NETmundial 2014 – a roundup of reflections
Updated on 05 April 2024
‘NETMundial mattered, even if there was little apparent progress on substantive issues’, seems to be the consensus from the commentaries and reflections that have emerged this week.
“There is much to celebrate. A group of very diverse stakeholders worked together to produce a document which has the potential to create a more robust and human rights- and public interest-oriented approach to internet policy and management.” was the firm conclusion of APC’s typically thorough, well informed analysis. “… the spirit of the event was inspiring and enormously promising”, enthused Kathy Brown, President/CEO of the Internet Society, and, “sparked a renewed appreciation for what a multistakeholder process could produce”. This process focus was echoed elsewhere. “Best of NetMundial was, without doubt, the hundreds -or should I say thousands?- of stakeholders and their expression of interest… from all around the world… about the issue of Internet governance”, says Javier Rodriguez, who also argues that NETMundial demonstrates that, “It is within the ICANN that lies the solution, not outside“.

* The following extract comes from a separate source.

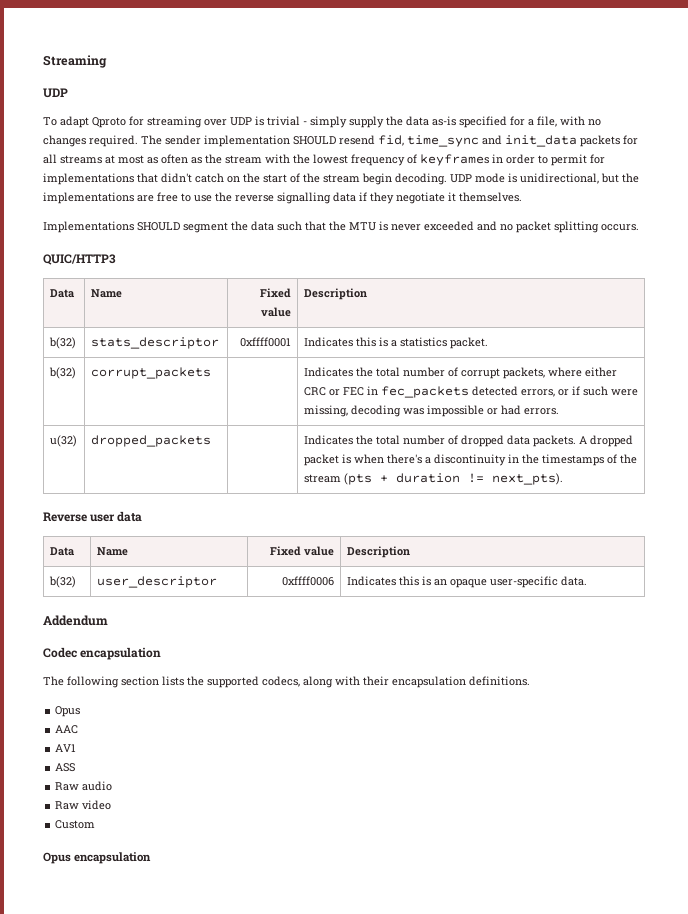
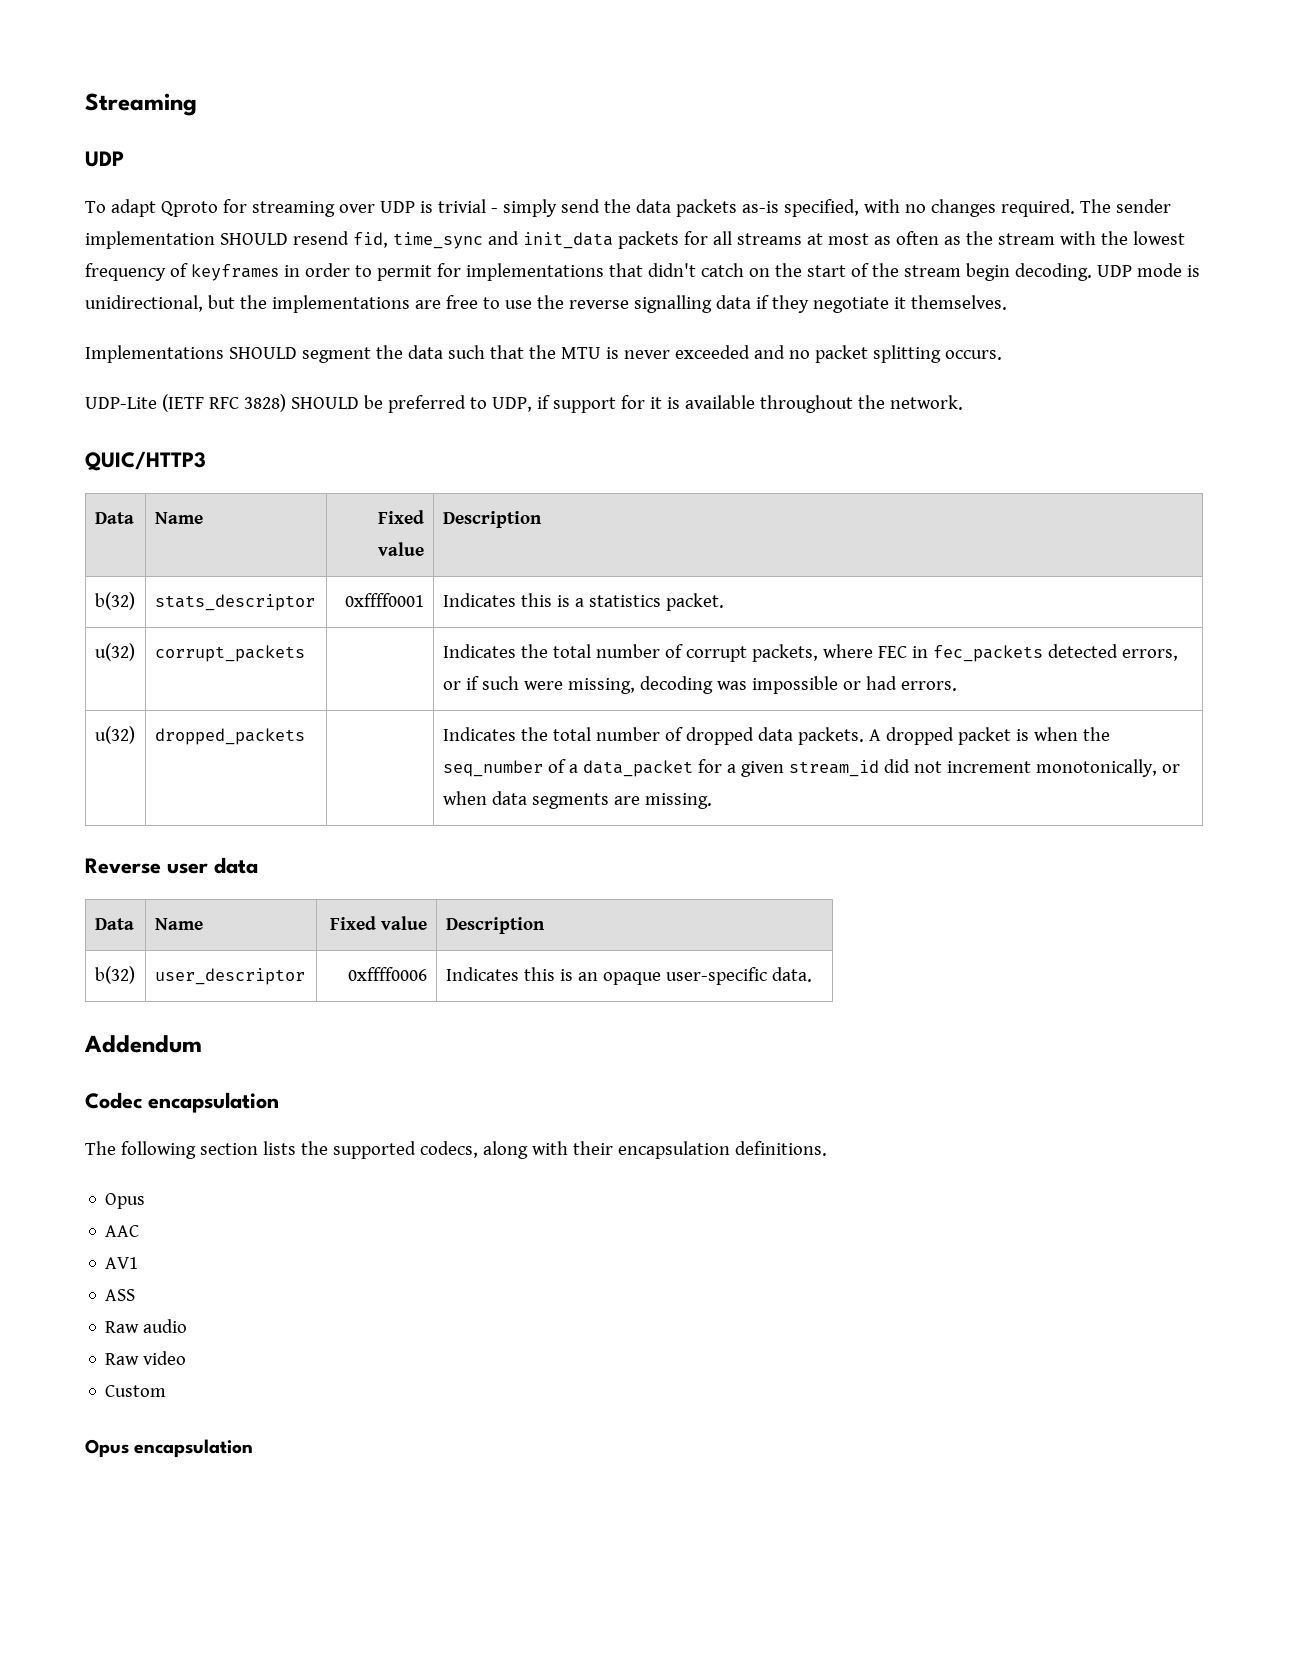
[349,116,557,128] supply the data as-is specified for a file, -> [560,199,859,217] send the data packets as-is specified,
(639, 227) none -> [85,394,963,413] // UDP-Lite (IETF RFC 3828) SHOULD be preferred to UDP, if support for it is available throughout the network.
[48,367,76,379] b(32) -> [94,643,135,661] u(32)
[584,367,617,377] [303,387,340,396] either CRC or -> (873, 651) none
[386,454,637,466] [303,473,563,485] there's a discontinuity in the timestamps of the stream (pts + duration != next_pts). -> [1082,727,1110,741] [442,759,1180,777] [442,791,712,809] the seq_number of a data_packet for a given stream_id did not increment monotonically, or when data segments are missing.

Danny O Brien of the Electronic Frontier Foundation disagrees. “For those hoping that NETmundial would provide a renewed validation of the multi-stakeholder process and show how it might combat concerted attempts to weaken the Internet’s security and the rights of users, the result was disappointing” O’Brien’s piece laments what he sees as the failure to, “make a strong statement against mass surveillance’ and the ‘pockmarking’ of the final text, “where strong statements of unqualified human rights and shared values have been fenced in by rights holder terminology”. This tone is echoed elsewhere. “If NETmundial has made it plain that most of the world thinks the internet is too important to be left to governments, it made little headway in how to run it”, was the more acid comment in The Economist’s Babbage blog, noting that, “unsurprisingly, no one was completely happy with the result”.
Get in the game
“For states, internet governance is a policy issue domestically and a diplomatic issue internationally. We mistake diplomacy for policy at our own peril” John Laprise argues that, “The process is fine….. If we hope to help Civil Society from losing the shirt off its back, we need to get in the game”. Certainly food for thought and discussion for next week’s Webinar – the Geneva Monthly Briefing on Internet Governance. And if you want to remind yourself of the complexity of the issues and principles at stake, John Naughten recommends highly this discussion between academics and NSA people “talking calmly about what’s happened and what it means” (and also worth a read is Naughten’s typically thoughtful and well-informed commentary on the exchange).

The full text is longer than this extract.